[Information shown Boundary: Start]

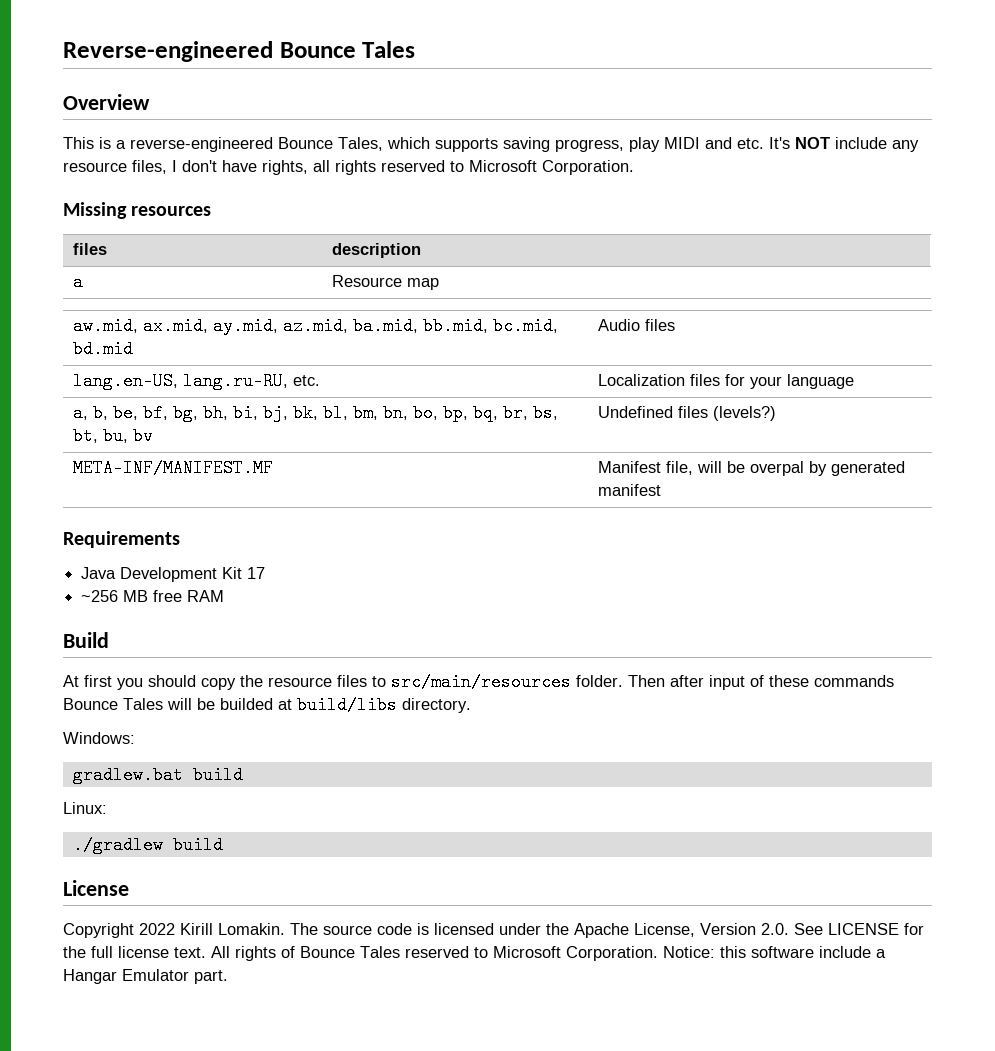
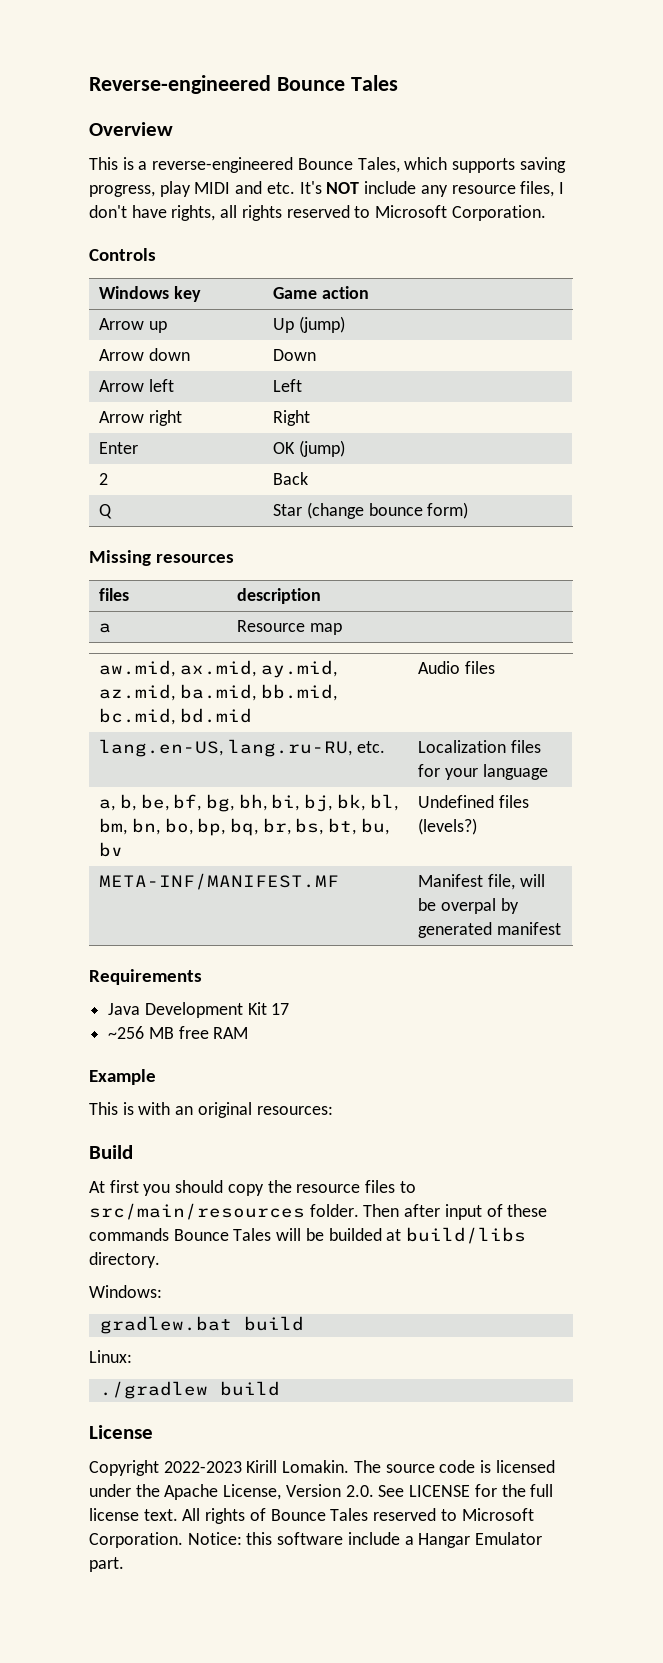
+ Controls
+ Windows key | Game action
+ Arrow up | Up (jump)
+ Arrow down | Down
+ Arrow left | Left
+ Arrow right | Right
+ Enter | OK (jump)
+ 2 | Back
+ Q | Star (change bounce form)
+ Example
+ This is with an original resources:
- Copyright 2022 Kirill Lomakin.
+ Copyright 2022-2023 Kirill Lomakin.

[Information shown Boundary: End]

■ What this task involves
Across the records above, count the lines holding "Copyright" and write down only that count.

■ Answer area
2